(Beginning of Records for processing)

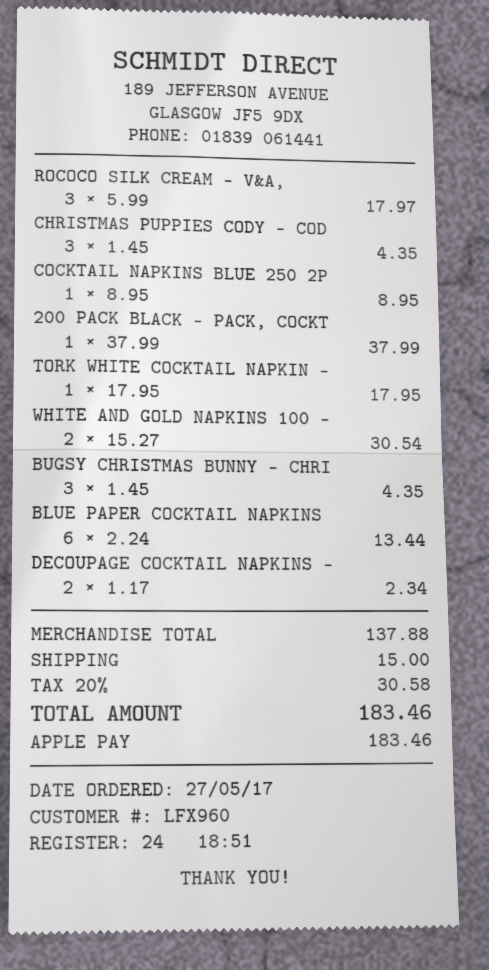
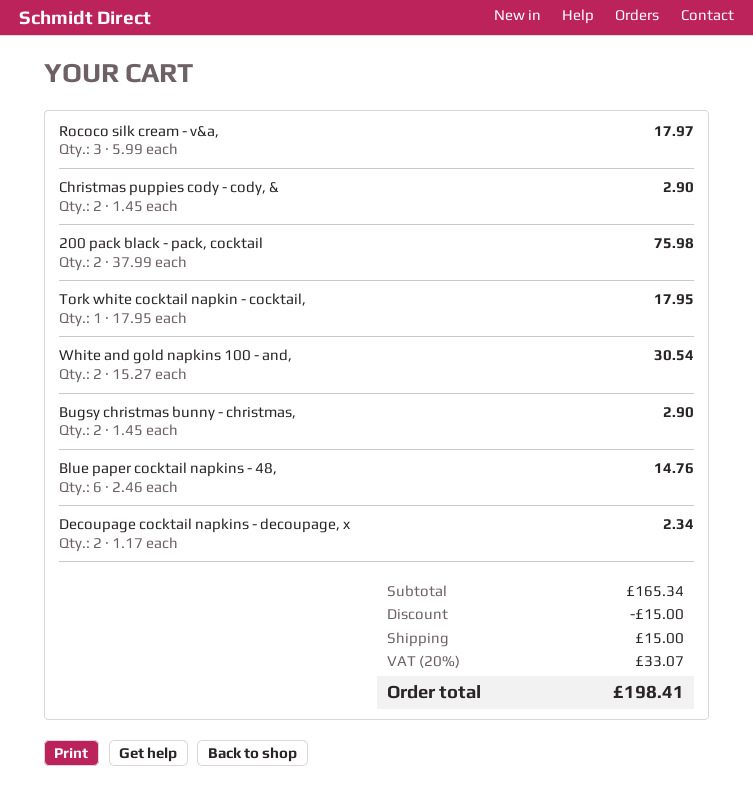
CHRISTMAS PUPPIES CODY - COD: 3 x 1.45 = 4.35 -> 2 x 1.45 = 2.90
COCKTAIL NAPKINS BLUE 250 2P: 1 x 8.95 = 8.95 -> none
200 PACK BLACK - PACK, COCKT: 1 x 37.99 = 37.99 -> 2 x 37.99 = 75.98
BUGSY CHRISTMAS BUNNY - CHRI: 3 x 1.45 = 4.35 -> 2 x 1.45 = 2.90
BLUE PAPER COCKTAIL NAPKINS: 6 x 2.24 = 13.44 -> 6 x 2.46 = 14.76
subtotal: 137.88 -> 165.34
discount: none -> 15.00
tax: 20% = 30.58 -> 20% = 33.07
total: 183.46 -> 198.41

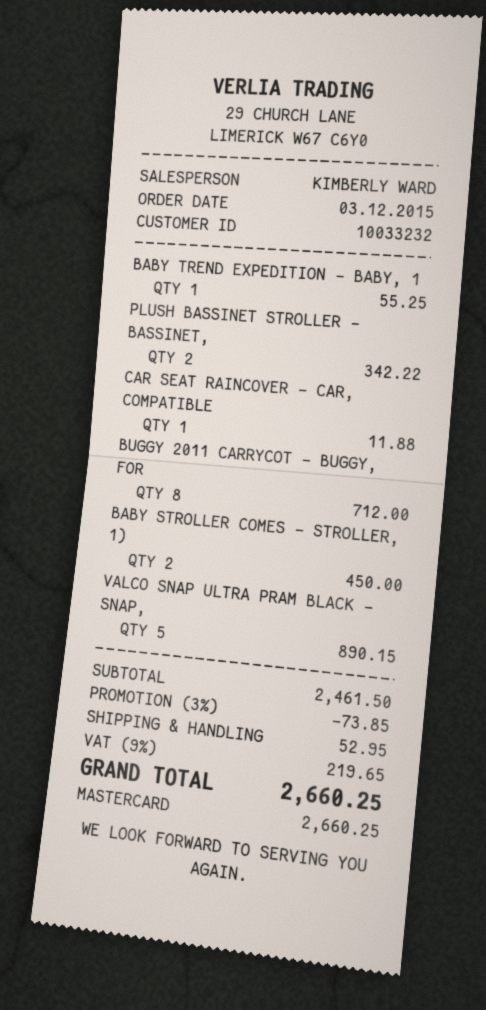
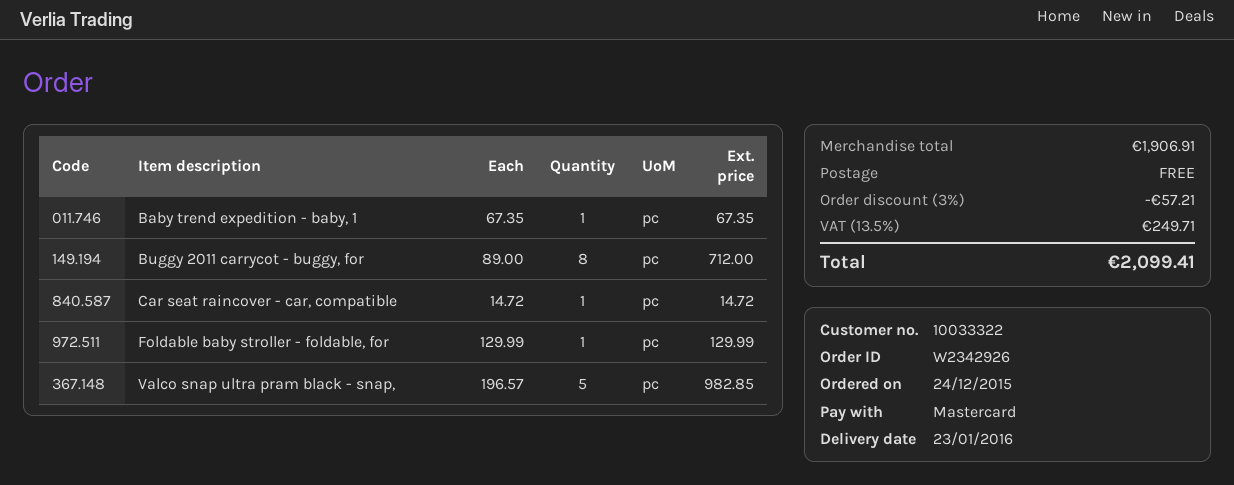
order date: 2015-12-03 -> 2015-12-24
customer number: 10033232 -> 10033322
BABY TREND EXPEDITION - BABY, 1: 1 for 55.25 -> 1 for 67.35
PLUSH BASSINET STROLLER - BASSINET,: 2 for 342.22 -> none
CAR SEAT RAINCOVER - CAR, COMPATIBLE: 1 for 11.88 -> 1 for 14.72
BABY STROLLER COMES - STROLLER, 1): 2 for 450.00 -> none
VALCO SNAP ULTRA PRAM BLACK - SNAP,: 5 for 890.15 -> 5 for 982.85
Foldable baby stroller - foldable, for: none -> 1 for 129.99
subtotal: 2461.50 -> 1906.91
discount: 3% = 73.85 -> 3% = 57.21
shipping: 52.95 -> 0.00
tax: 9% = 219.65 -> 13.5% = 249.71
total: 2660.25 -> 2099.41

(End of Records for processing)

__Your objective__: Set the pictures aside and reproduce exactly the lines above, from the line holding "total: 183.46 -> 198.41" through the line holding "CAR SEAT RAINCOVER", both included, with nothing else.

__Response to this exercise__:
total: 183.46 -> 198.41

order date: 2015-12-03 -> 2015-12-24
customer number: 10033232 -> 10033322
BABY TREND EXPEDITION - BABY, 1: 1 for 55.25 -> 1 for 67.35
PLUSH BASSINET STROLLER - BASSINET,: 2 for 342.22 -> none
CAR SEAT RAINCOVER - CAR, COMPATIBLE: 1 for 11.88 -> 1 for 14.72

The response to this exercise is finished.